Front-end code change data
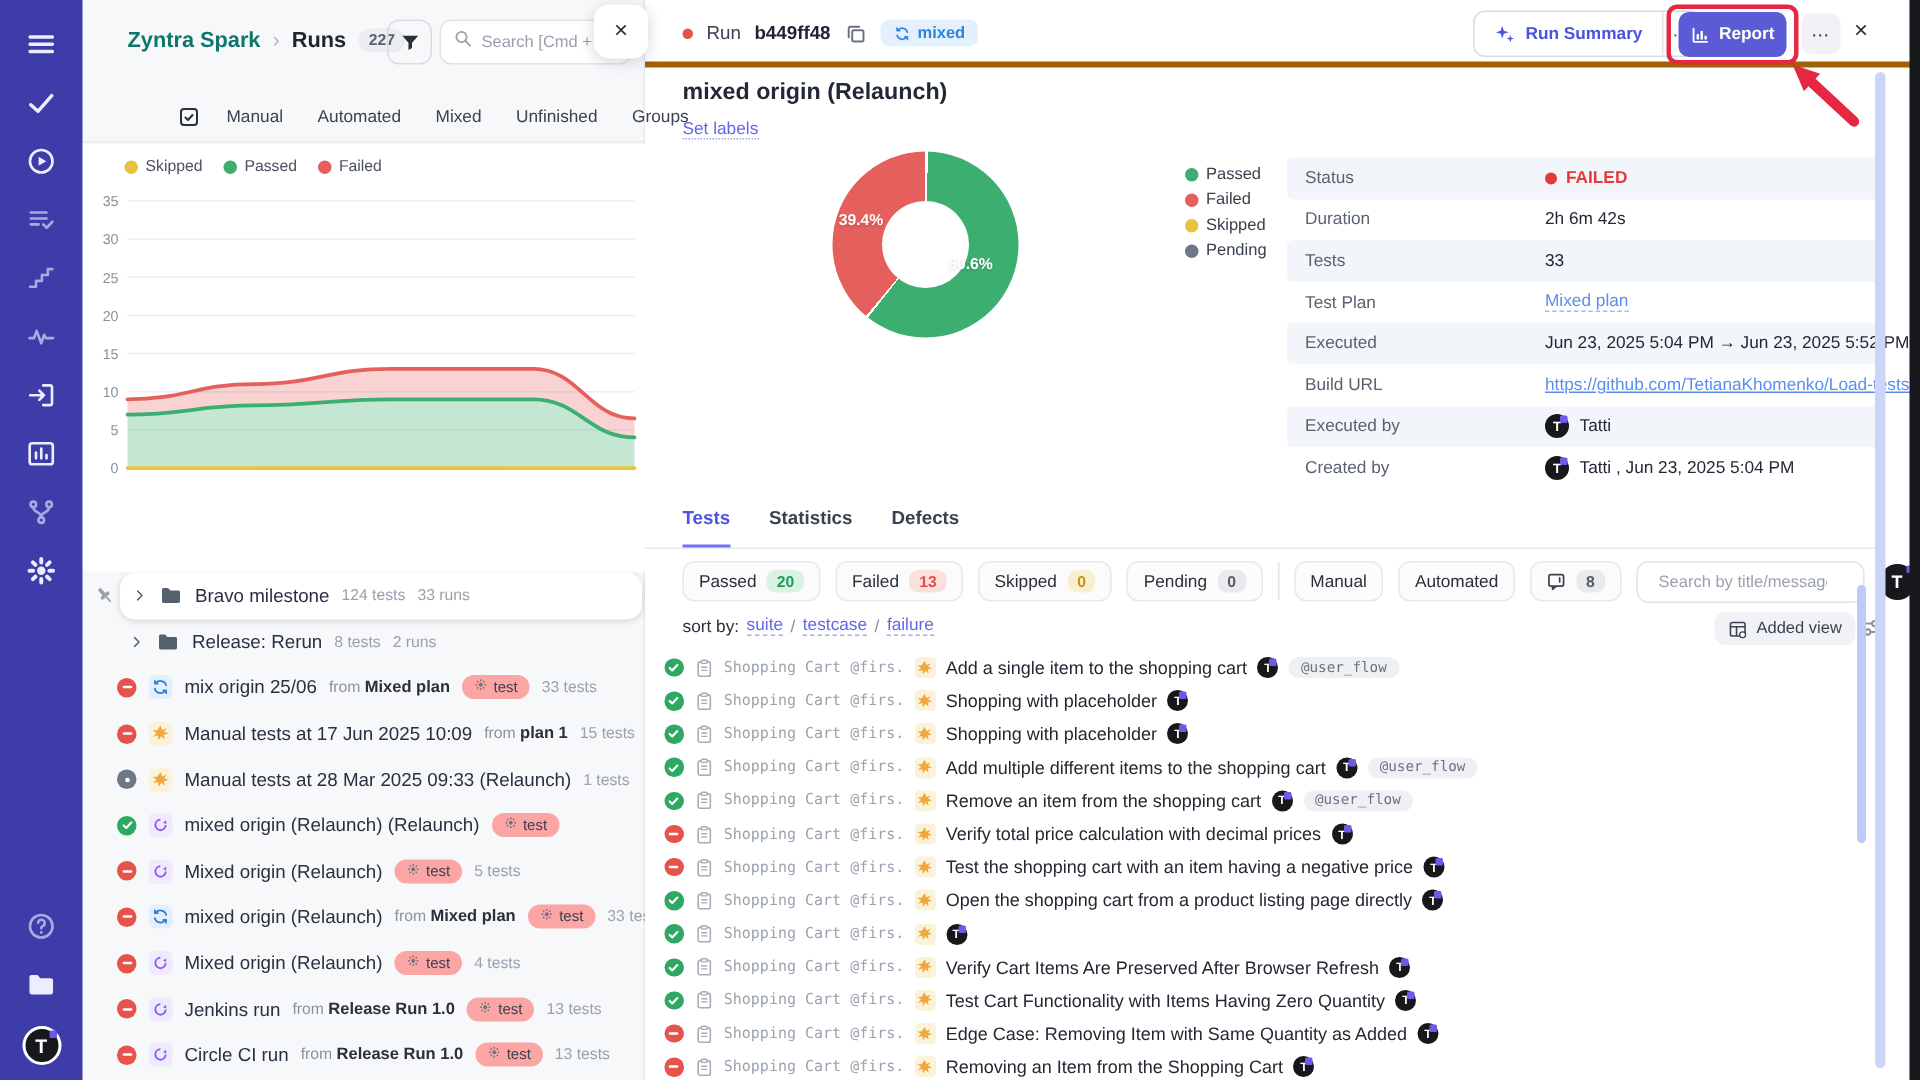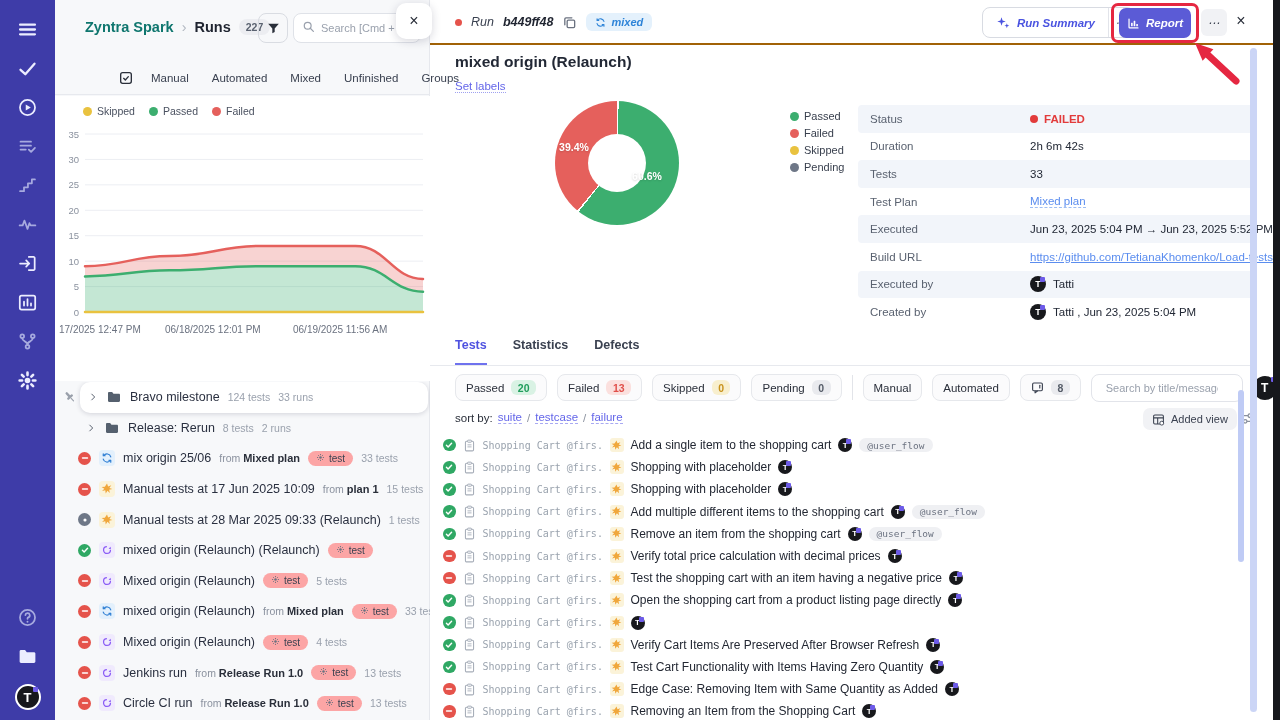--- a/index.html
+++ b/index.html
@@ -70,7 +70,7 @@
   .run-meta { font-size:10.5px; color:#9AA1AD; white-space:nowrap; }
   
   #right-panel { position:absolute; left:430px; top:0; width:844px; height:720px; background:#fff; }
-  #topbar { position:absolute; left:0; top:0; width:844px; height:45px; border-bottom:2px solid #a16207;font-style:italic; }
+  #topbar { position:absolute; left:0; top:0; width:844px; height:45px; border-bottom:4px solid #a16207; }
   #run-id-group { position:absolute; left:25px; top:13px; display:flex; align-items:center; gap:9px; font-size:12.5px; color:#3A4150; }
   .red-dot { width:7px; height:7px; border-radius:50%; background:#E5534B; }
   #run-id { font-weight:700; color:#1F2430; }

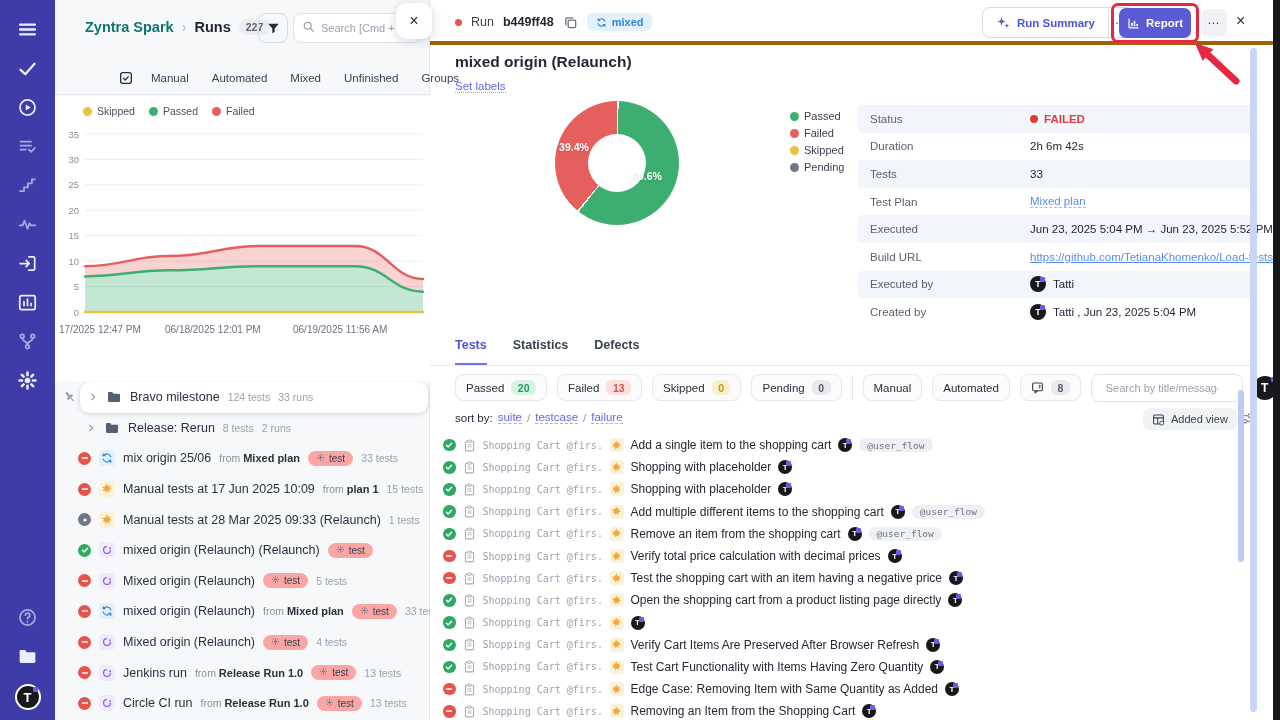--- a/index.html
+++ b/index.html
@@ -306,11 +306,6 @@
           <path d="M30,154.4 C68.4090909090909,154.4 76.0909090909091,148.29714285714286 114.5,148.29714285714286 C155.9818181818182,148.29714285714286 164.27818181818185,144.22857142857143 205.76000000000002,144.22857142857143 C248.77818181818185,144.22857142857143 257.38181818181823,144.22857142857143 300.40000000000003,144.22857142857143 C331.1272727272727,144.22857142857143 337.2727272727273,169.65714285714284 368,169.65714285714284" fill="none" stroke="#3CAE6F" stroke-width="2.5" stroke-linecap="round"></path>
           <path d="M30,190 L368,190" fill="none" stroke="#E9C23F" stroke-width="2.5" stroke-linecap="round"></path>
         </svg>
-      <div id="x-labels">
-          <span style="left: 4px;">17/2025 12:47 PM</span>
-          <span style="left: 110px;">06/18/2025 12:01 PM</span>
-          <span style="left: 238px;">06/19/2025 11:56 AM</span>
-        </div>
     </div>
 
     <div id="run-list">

▶ _Required action_
An acceptable answer holds exactly the lines from the one with "width:844px; height:45px; border-bottom:2px" through the end of the entries above, both ends kept, and no pictures at all.

▶ _Answer space_
-  #topbar { position:absolute; left:0; top:0; width:844px; height:45px; border-bottom:2px solid #a16207;font-style:italic; }
+  #topbar { position:absolute; left:0; top:0; width:844px; height:45px; border-bottom:4px solid #a16207; }
   #run-id-group { position:absolute; left:25px; top:13px; display:flex; align-items:center; gap:9px; font-size:12.5px; color:#3A4150; }
   .red-dot { width:7px; height:7px; border-radius:50%; background:#E5534B; }
   #run-id { font-weight:700; color:#1F2430; }

--- a/index.html
+++ b/index.html
@@ -306,11 +306,6 @@
           <path d="M30,154.4 C68.4090909090909,154.4 76.0909090909091,148.29714285714286 114.5,148.29714285714286 C155.9818181818182,148.29714285714286 164.27818181818185,144.22857142857143 205.76000000000002,144.22857142857143 C248.77818181818185,144.22857142857143 257.38181818181823,144.22857142857143 300.40000000000003,144.22857142857143 C331.1272727272727,144.22857142857143 337.2727272727273,169.65714285714284 368,169.65714285714284" fill="none" stroke="#3CAE6F" stroke-width="2.5" stroke-linecap="round"></path>
           <path d="M30,190 L368,190" fill="none" stroke="#E9C23F" stroke-width="2.5" stroke-linecap="round"></path>
         </svg>
-      <div id="x-labels">
-          <span style="left: 4px;">17/2025 12:47 PM</span>
-          <span style="left: 110px;">06/18/2025 12:01 PM</span>
-          <span style="left: 238px;">06/19/2025 11:56 AM</span>
-        </div>
     </div>
 
     <div id="run-list">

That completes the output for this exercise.